[Change detection outputs]

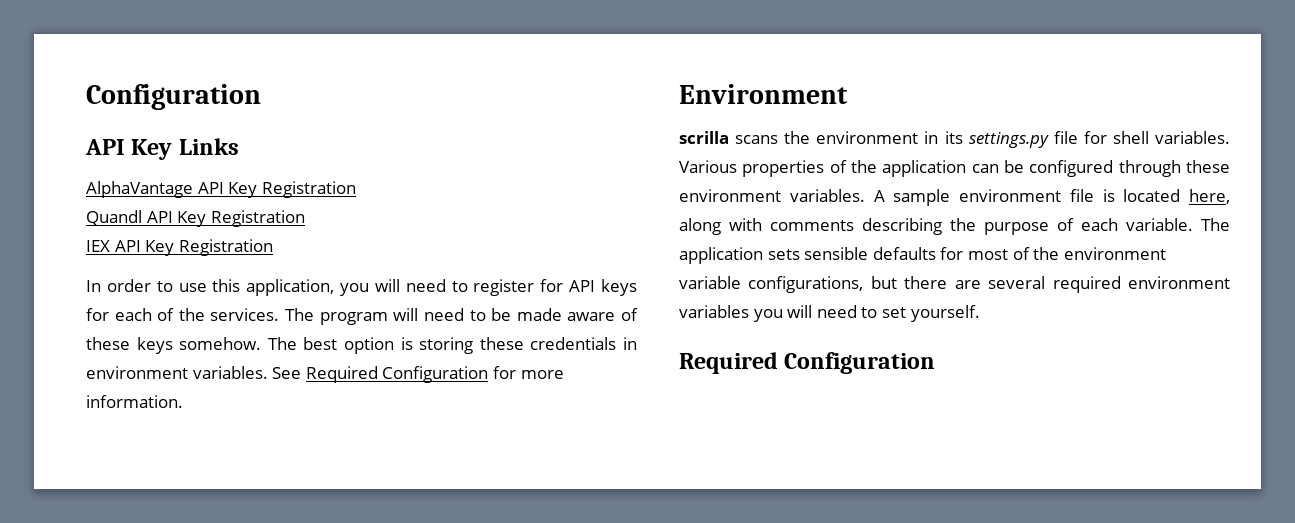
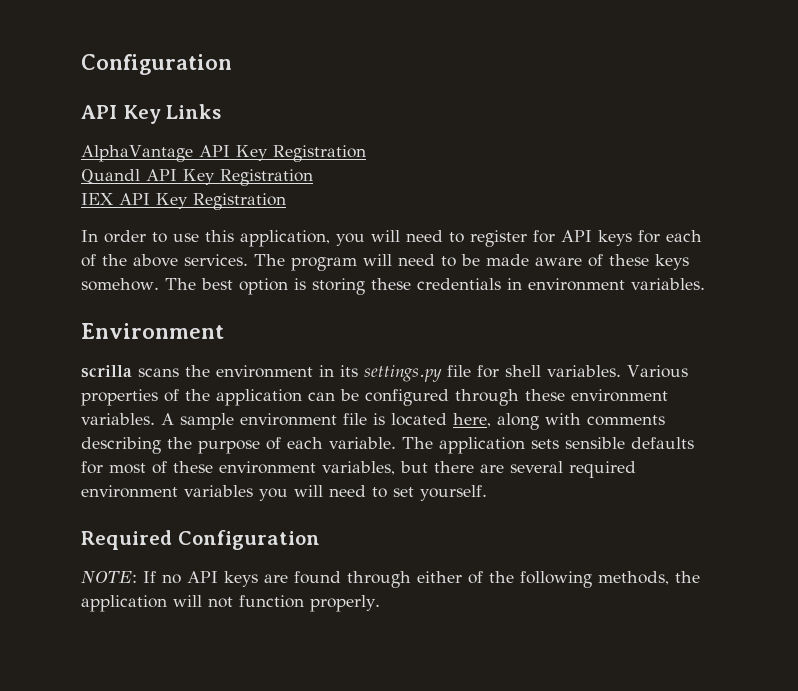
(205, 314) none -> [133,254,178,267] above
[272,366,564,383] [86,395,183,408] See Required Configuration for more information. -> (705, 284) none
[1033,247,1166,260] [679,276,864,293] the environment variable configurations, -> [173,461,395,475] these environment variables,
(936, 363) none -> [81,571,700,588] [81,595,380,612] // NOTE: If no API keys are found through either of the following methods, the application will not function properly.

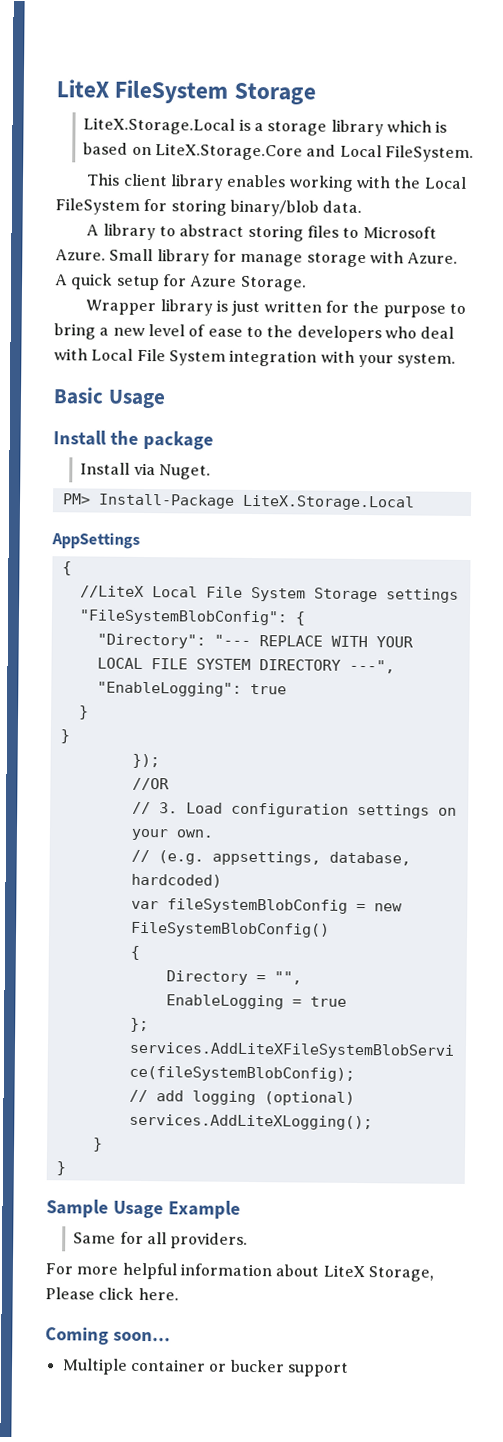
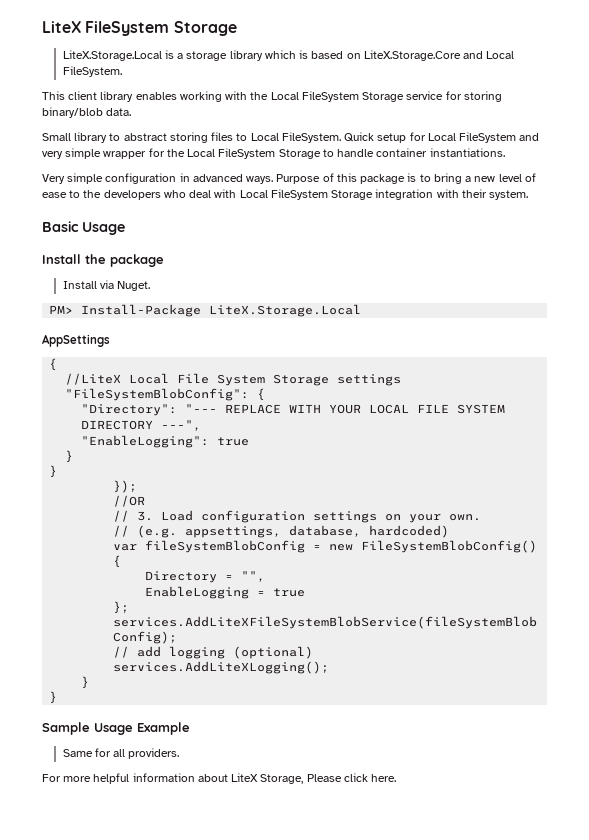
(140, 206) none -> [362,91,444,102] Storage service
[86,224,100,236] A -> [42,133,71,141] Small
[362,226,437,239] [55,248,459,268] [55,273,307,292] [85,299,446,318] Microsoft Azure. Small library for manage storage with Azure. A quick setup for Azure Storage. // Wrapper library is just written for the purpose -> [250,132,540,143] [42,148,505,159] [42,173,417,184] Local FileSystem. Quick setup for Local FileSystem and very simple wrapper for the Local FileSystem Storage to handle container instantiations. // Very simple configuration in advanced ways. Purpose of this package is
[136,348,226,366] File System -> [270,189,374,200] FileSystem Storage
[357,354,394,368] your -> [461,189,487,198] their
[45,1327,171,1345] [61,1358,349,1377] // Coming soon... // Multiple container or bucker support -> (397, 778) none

--

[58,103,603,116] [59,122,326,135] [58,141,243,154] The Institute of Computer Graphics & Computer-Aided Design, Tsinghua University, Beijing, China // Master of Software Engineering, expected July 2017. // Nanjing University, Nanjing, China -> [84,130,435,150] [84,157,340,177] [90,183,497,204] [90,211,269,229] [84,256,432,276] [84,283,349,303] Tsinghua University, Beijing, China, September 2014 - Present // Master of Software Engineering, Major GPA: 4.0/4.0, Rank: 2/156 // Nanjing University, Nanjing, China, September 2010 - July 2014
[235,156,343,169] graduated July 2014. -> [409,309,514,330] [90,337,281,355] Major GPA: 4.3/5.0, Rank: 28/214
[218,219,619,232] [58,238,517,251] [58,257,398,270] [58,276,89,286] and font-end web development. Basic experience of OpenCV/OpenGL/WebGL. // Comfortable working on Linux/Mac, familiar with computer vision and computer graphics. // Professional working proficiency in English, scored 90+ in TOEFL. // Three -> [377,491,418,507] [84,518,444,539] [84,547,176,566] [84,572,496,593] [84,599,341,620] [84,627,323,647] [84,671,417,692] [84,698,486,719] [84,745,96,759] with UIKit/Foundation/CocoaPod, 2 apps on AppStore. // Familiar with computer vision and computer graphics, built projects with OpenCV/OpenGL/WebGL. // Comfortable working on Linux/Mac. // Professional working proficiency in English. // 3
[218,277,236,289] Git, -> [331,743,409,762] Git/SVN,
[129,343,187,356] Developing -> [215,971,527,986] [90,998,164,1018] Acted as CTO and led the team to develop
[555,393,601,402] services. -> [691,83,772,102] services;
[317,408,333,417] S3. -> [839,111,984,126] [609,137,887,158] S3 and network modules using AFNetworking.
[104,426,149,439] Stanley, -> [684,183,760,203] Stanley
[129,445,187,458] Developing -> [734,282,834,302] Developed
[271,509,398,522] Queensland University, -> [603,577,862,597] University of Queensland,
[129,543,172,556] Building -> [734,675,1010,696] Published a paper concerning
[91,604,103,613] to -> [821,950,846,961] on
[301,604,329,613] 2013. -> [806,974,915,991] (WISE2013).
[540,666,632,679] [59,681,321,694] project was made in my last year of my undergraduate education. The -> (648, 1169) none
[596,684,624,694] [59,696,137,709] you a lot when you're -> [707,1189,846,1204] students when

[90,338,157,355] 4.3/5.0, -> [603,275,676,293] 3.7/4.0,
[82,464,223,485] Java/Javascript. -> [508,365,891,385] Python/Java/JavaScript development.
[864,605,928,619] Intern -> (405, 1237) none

> [TASK]
If a line in the records above includes the string "Developing", copy it.

> [WRITTEN REPLY]
[129,343,187,356] Developing -> [215,971,527,986] [90,998,164,1018] Acted as CTO and led the team to develop
[129,445,187,458] Developing -> [734,282,834,302] Developed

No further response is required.